Read your introduction aloud and ask: would a stranger stop scrolling for this? If the honest answer is no, the introduction needs a complete rewrite — not a polish. Most first introductions need to be thrown away and started over entirely.
Chapter Two
Five Hook Techniques That Actually Work
A hook is the opening mechanism — the specific technique you use to capture attention in the first one to three sentences. There is no single right hook. The best one depends on your topic, your audience, and the tone of the piece. Here are the five that work most reliably:
The Surprising Statistic
Open with a number that defies expectation. Not a boring fact — a fact that reframes something the reader thought they understood. "The average person decides whether to keep reading within 3 seconds of landing on a page."
The Provocative Question
Ask a question the reader is privately asking themselves. Make it specific enough to feel personal. Not "Do you want to write better?" but "Have you ever stared at a blank first paragraph for twenty minutes and written nothing useful?"
The Vivid Scene or Story
Drop the reader mid-scene into a specific moment — a place, a sound, a feeling, a decision. Story is the most ancient attention-holding technology humans have. Even three sentences of scene-setting can hold a reader who would have bounced in two seconds.

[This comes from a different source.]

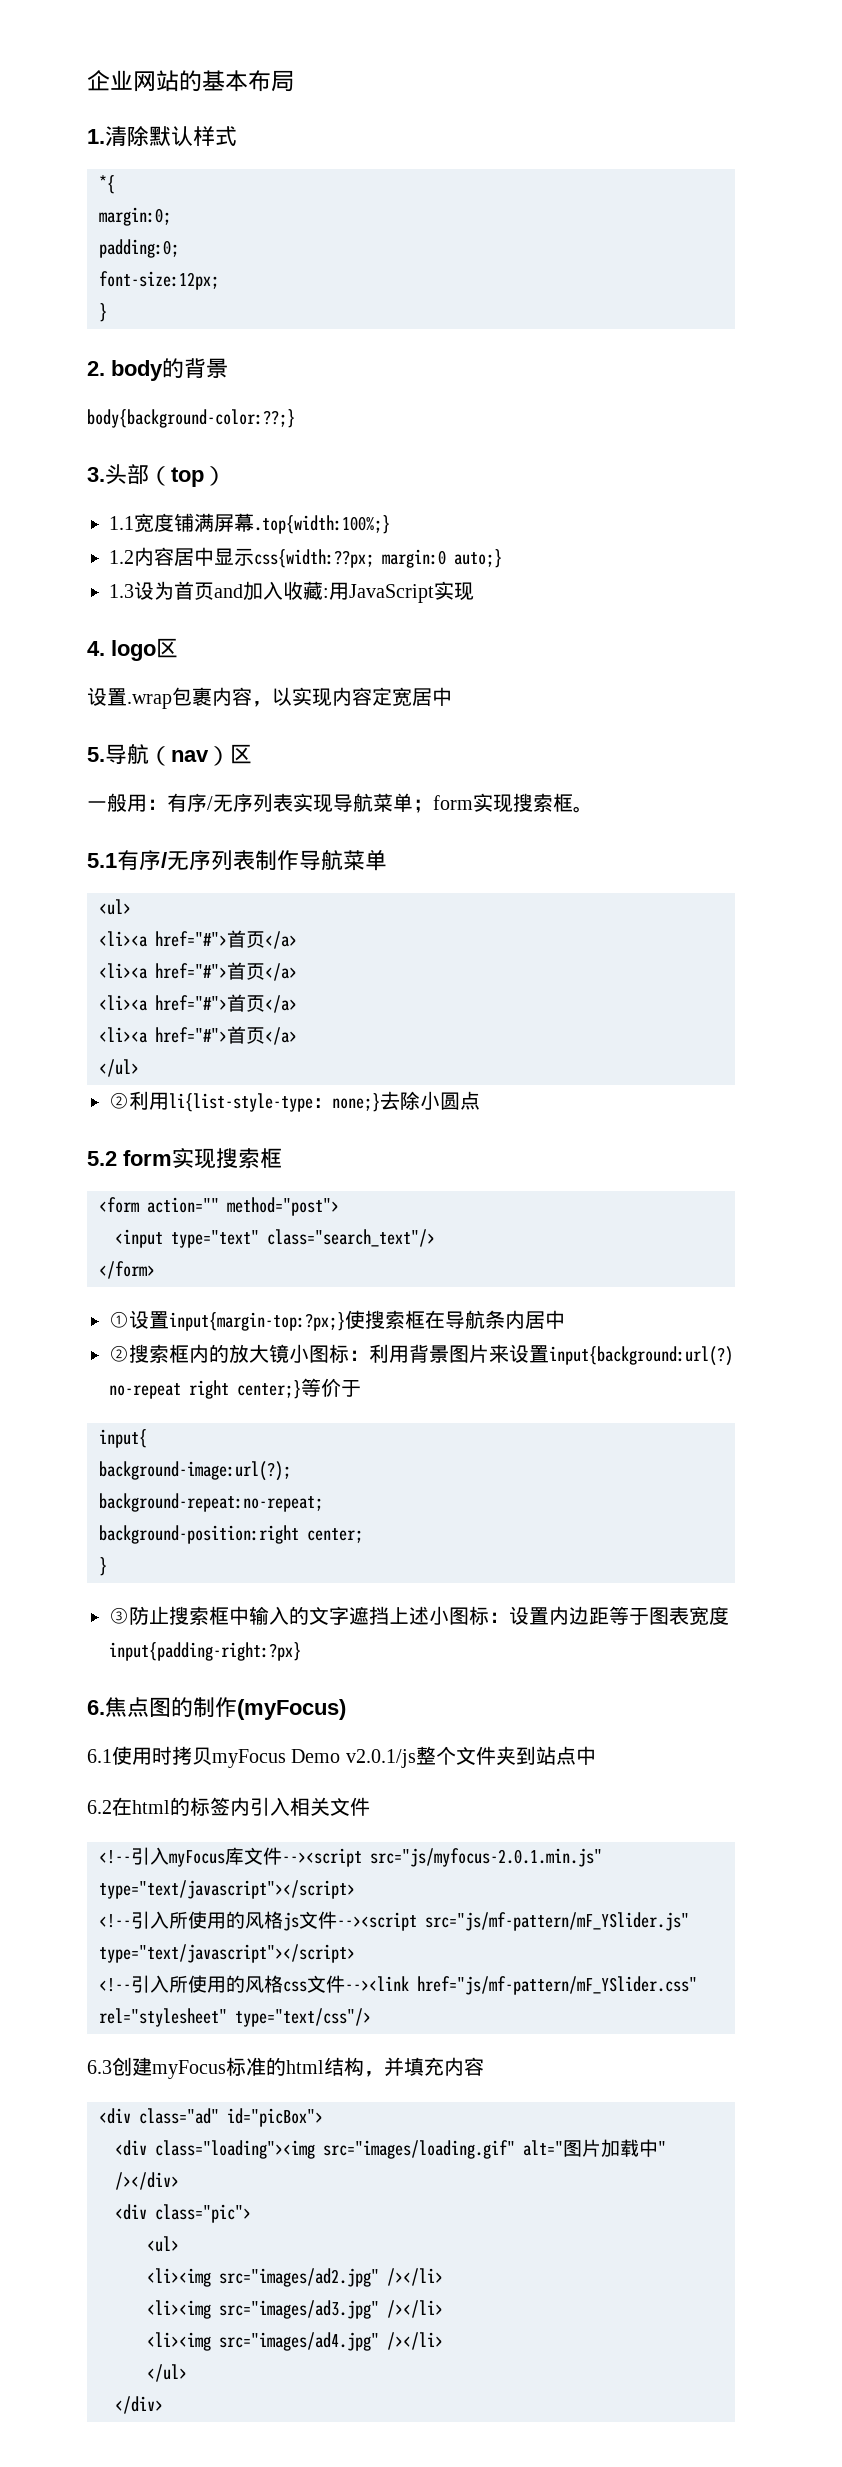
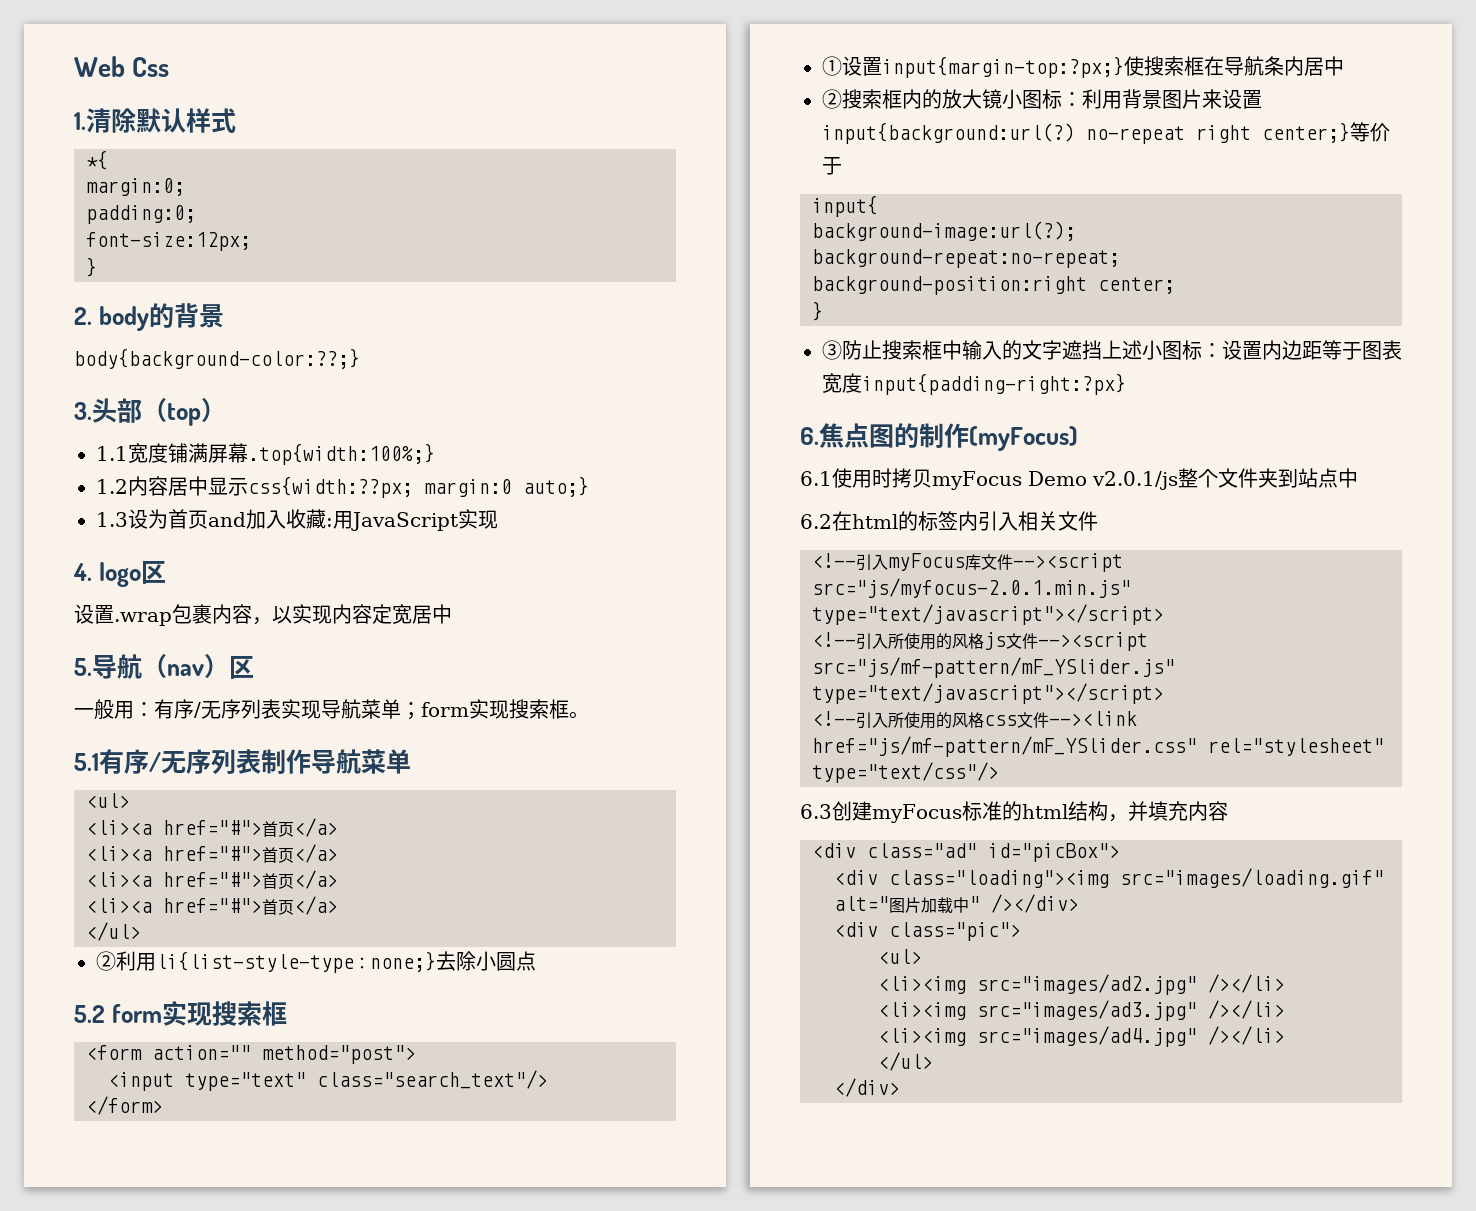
[87,70,294,92] 企业网站的基本布局 -> [74,56,170,77] Web Css

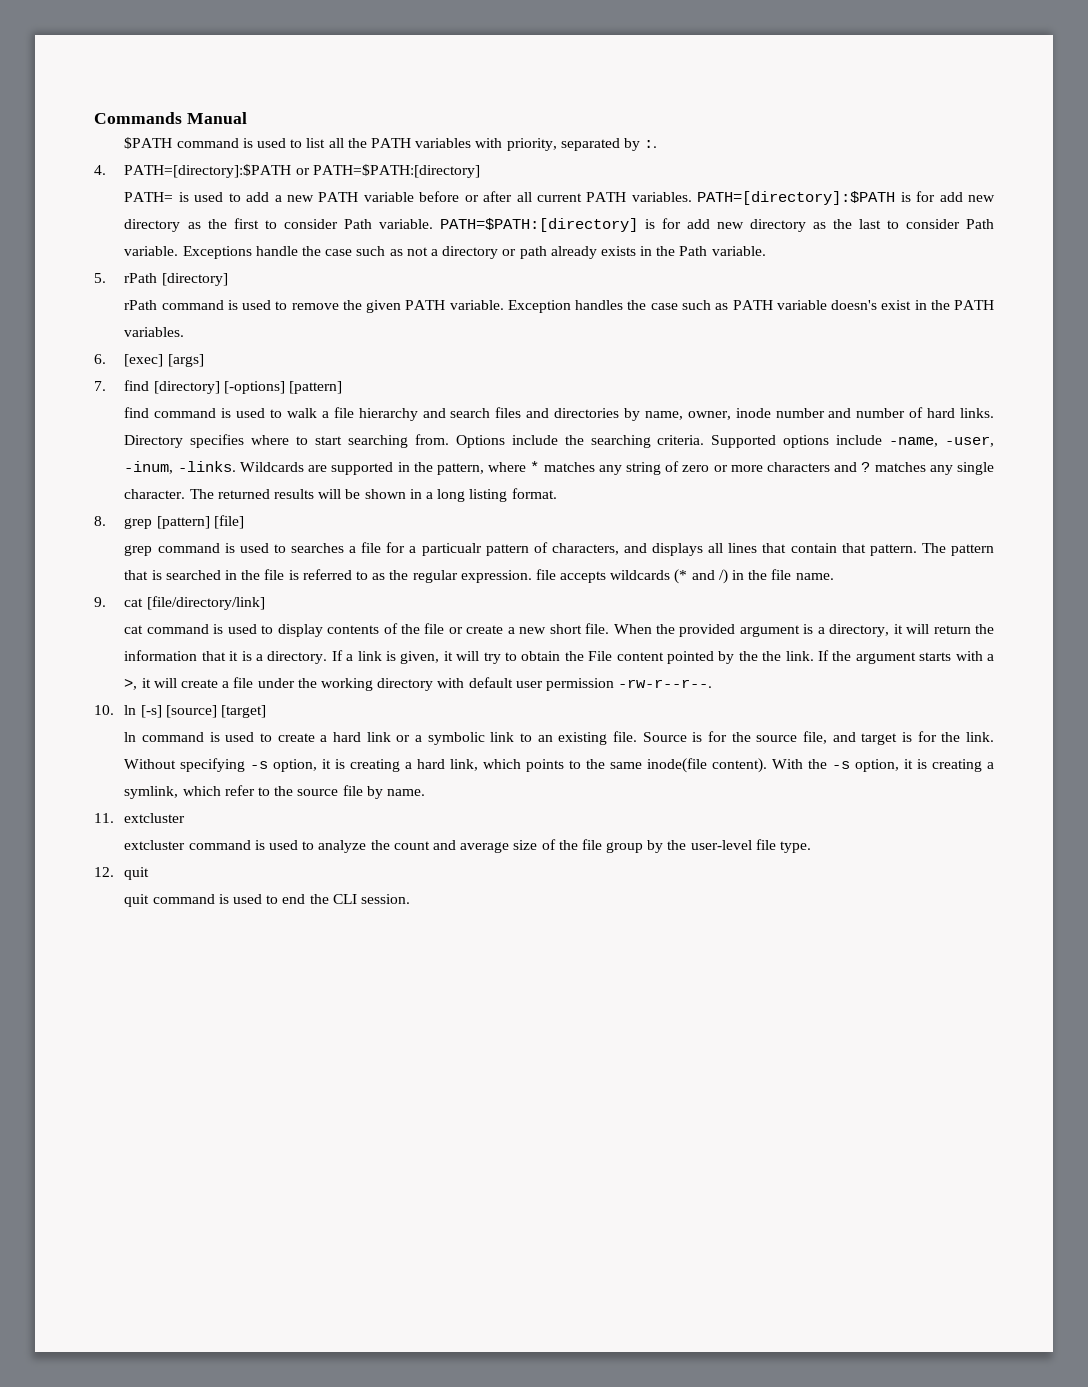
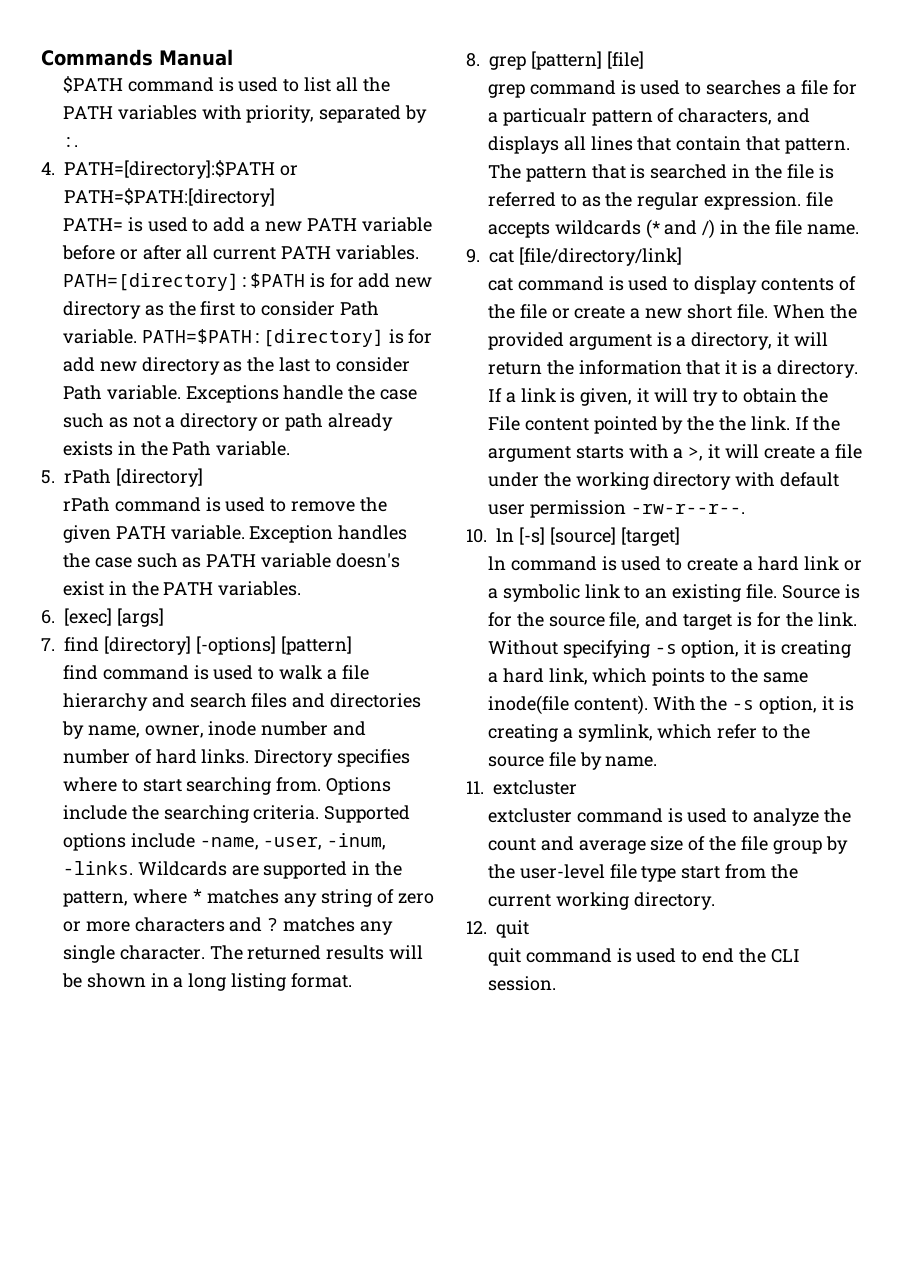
[779,841,811,853] type. -> [641,864,799,882] [487,892,715,910] type start from the current working directory.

The Bold Claim or Counterintuitive Idea
State something most people believe is wrong — confidently. "The best introductions never introduce the topic." The reader's immediate scepticism becomes the reason they read on. They want to see if you can back it up.
The Shared Problem or Relatable Frustration
Name something the reader has felt but never articulated. When a reader thinks "that is exactly what I experience" — you have them. They read on because you are clearly someone who understands their situation, which means you might have the solution too.
The strongest introductions often combine two techniques — a vivid scene that contains a surprising statistic, or a relatable frustration followed immediately by a bold claim. One hook opens the door; the second hook pulls the reader through it.
Chapter Three
The Difference Between Weak and Strong — Side by Side
The fastest way to understand what makes an introduction work is to compare a weak version with a strong version on the same topic. The difference is rarely about the subject matter — it is entirely about where the writer decides to begin.
Chapter Four
The Three-Part Structure of Every Great Introduction
Great introductions follow a reliable architecture even when they appear improvised. Once you see the structure, you will recognise it everywhere — in great journalism, in bestselling books, in the blog posts you bookmark and return to. The three parts are: the hook, the bridge, and the promise.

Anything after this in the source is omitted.